叶甚愈发怀疑,那两个黑袍人,就是范以棠与叶无疾。
至于三苦么……
想到这儿,叶甚饮尽了壶里的酒,放下叹了口气,不料腹中猝不及防一痛,四肢也开始脱力,身体一软,伏倒在地。
“阮家狗,这药滋味如何?”迎面走来一群服饰相同的女官,为首那人笑得幸灾乐祸,“最擅长耍小聪明的你,也会疏于防范自己弄来的吃食呢。”
叶甚暗骂,真是说曹操曹操到,这三苦简直比狗皮膏药还爱粘着她不放。
叶国皇室与天璇教,表面虽相安无事,实则就是一山不容的那二虎。
谁让她刚入宫时领悟尚缺,听见背后编排下意识驳了两句,当即被打成阮誉的狗腿子,妥妥地孤立了。

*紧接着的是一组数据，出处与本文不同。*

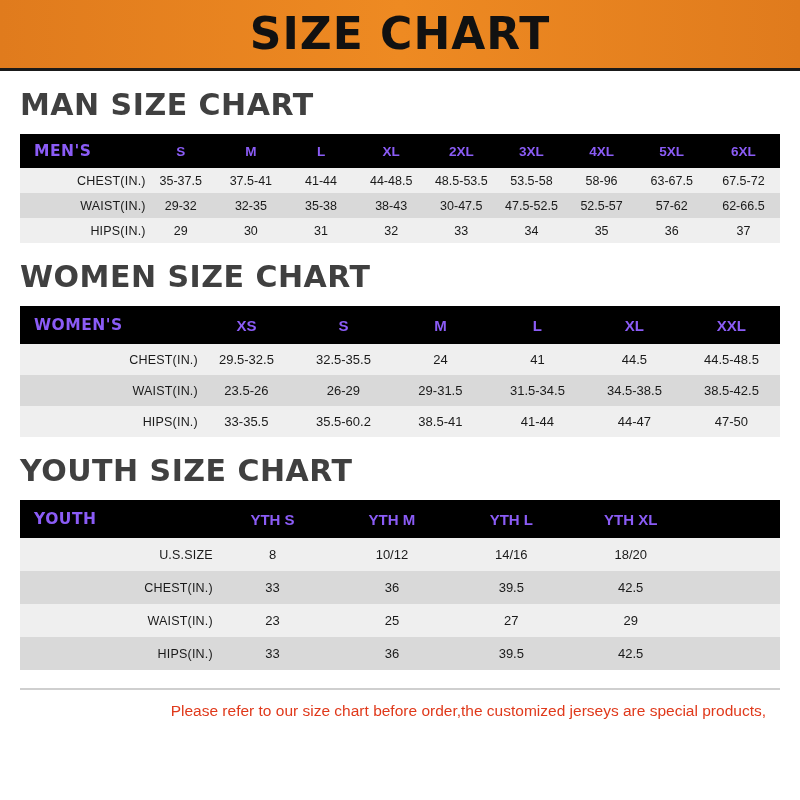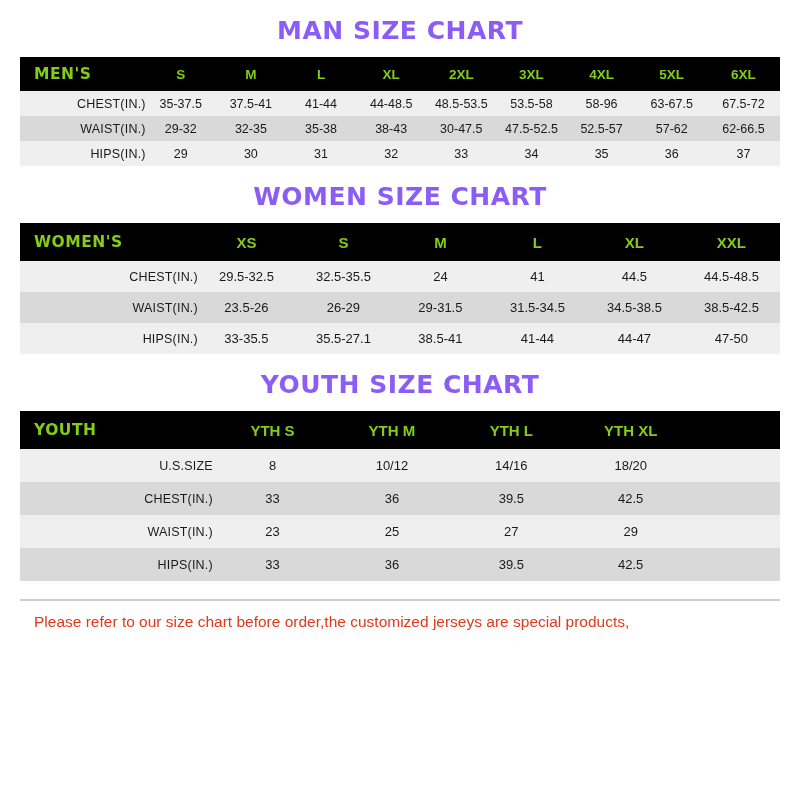--- a/index.html
+++ b/index.html
@@ -125,6 +125,9 @@
 
 <div class="page">
 
+  <div class="banner">
+    <div class="banner-title">SIZE CHART</div>
+  </div>
 
   <div class="content">
 

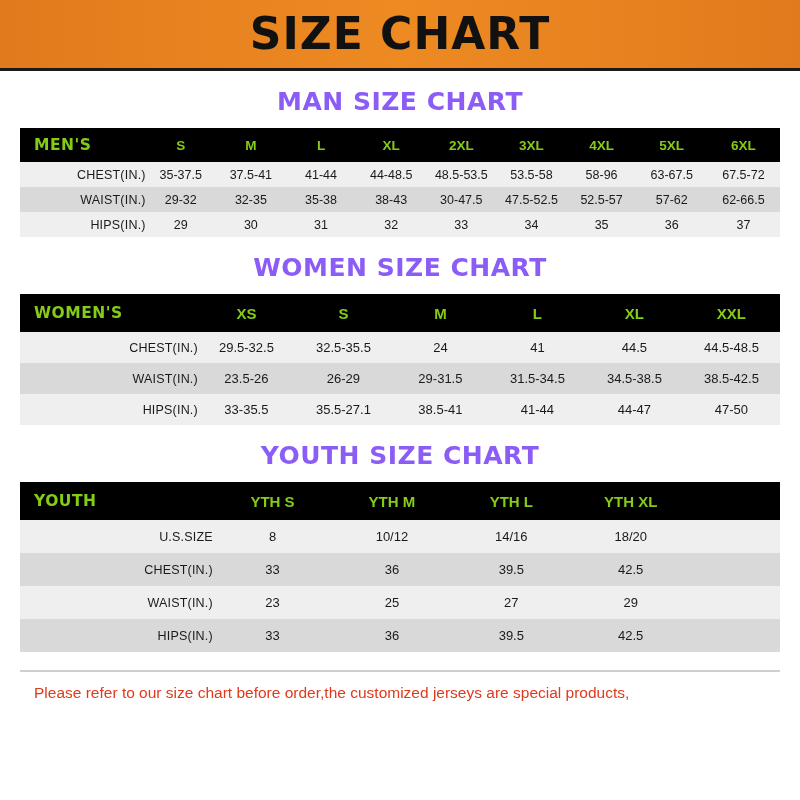--- a/index.html
+++ b/index.html
@@ -47,11 +47,10 @@
     margin-top: 16px;
   }
   .section-title {
-    text-align: center;
     font-family: "DejaVu Sans", sans-serif;
     font-weight: bold;
-    font-size: 25px;
-    color: #8b5cf6;
+    font-size: 30px;
+    color: #404040;
     letter-spacing: 0.5px;
     margin: 10px 0 12px 0;
   }

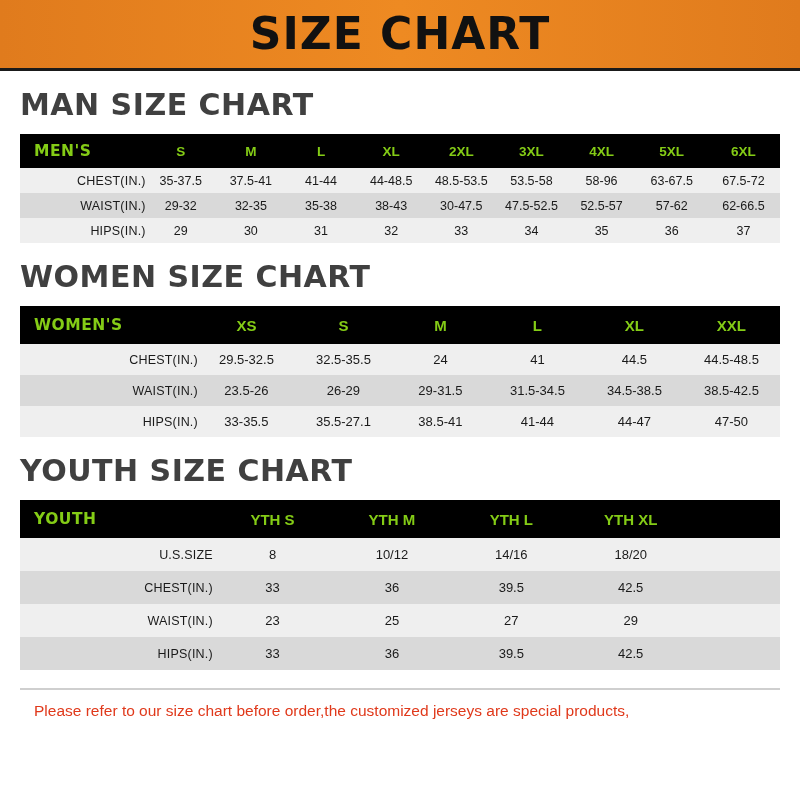--- a/index.html
+++ b/index.html
@@ -73,7 +73,7 @@
     background: #000000;
   }
   .size-table thead th {
-    color: #84cc16;
+    color: #8b5cf6;
     font-weight: bold;
     font-size: 14px;
     height: 34px;

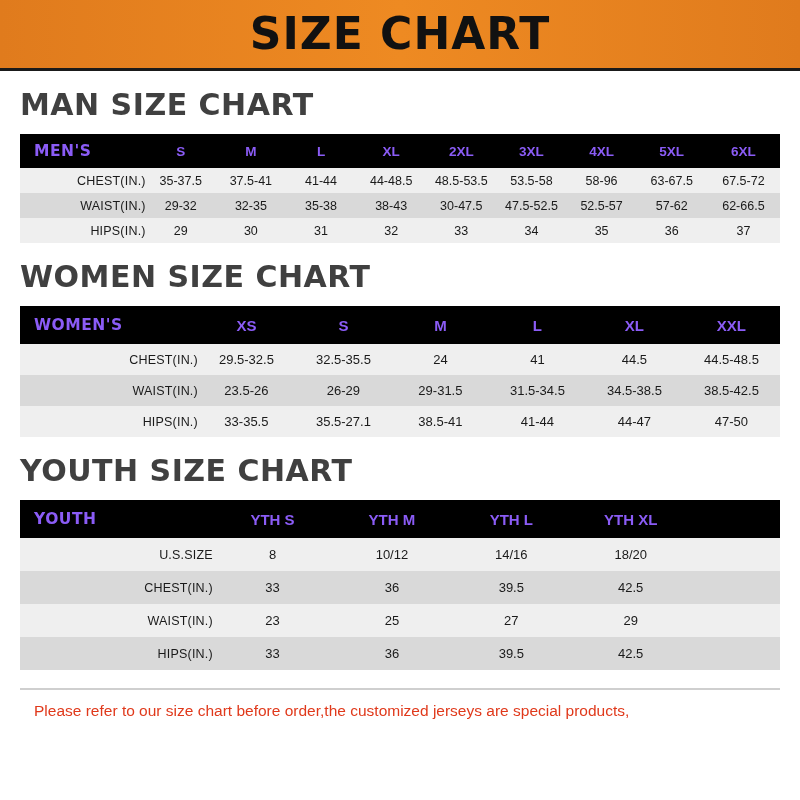--- a/index.html
+++ b/index.html
@@ -224,7 +224,7 @@
           <tr>
             <td class="label-col">HIPS(IN.)</td>
             <td>33-35.5</td>
-            <td>35.5-27.1</td>
+            <td>35.5-60.2</td>
             <td>38.5-41</td>
             <td>41-44</td>
             <td>44-47</td>

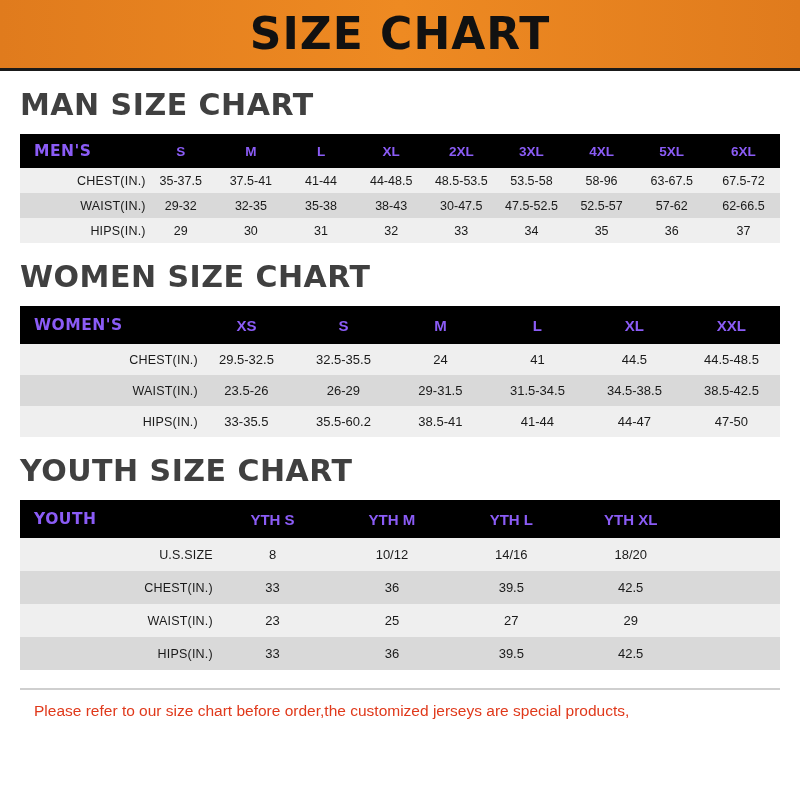--- a/index.html
+++ b/index.html
@@ -111,7 +111,7 @@
     margin-top: 18px;
     padding: 10px 14px 0 14px;
     border-top: 2px solid #cfcfcf;
-    text-align: left;
+    text-align: right;
     color: #e0391b;
     font-size: 15.5px;
     line-height: 1.45;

拳脚落在身上,痛意仍不敌袭来的困意,叶甚努力睁着眼皮骂道:“我是狗,时刻盯着狗非要咬一口的你们又是什么?”
头顶响起刺耳的哄笑,叶甚终是支撑不住,陷入了昏迷。
只听见了最后一句。
“我们当然是正义的打狗棒啊。”
————————
叶甚醒来时,身子骨还泛着麻意,半软不软的。
四周寂静无人,唯有风敲在窗柩发出的呜呜声。
她刚从地上爬起,又惊得跌坐了回去。
这不就是叶无疾的钟离宫?!
那群王八羔子,还玩起借刀杀人来了。
虽说她早有打算吃饱后夜探钟离宫,但也不是这么明摆着找死的探法啊……
叶甚一扶额,又扶出了满手煤灰。
不用说,肯定也是她们涂的。
大皇子脾性阴晴不定,六宫无人不知,她要是再晚点醒来,被撞见这副堵在人家家门口的狼狈样,不死也得丢半条命。
算了,逃跑要紧。
脚步声和交谈声愈发逼近,叶甚赶忙从袖中摸出这一年来攒钱置备的符纸,再次化成飞虫,趁门开的刹那窜了出去。
不过看清进门的人后,她没飞远,而是悄悄落在了门外。
一门之隔,这次再无布料遮盖,她终于听清了那两道熟悉的声音。
——那两人,果然是叶无疾和范以棠。
“说实话,他资质不行,比去年那位差远了。”范以棠先开口道。
“但去年那位连开幕礼都没参加就被赶下山了,再找一位行的,谈何容易。”叶无疾冷笑,“今年星斗赛,你最好别再出岔子。”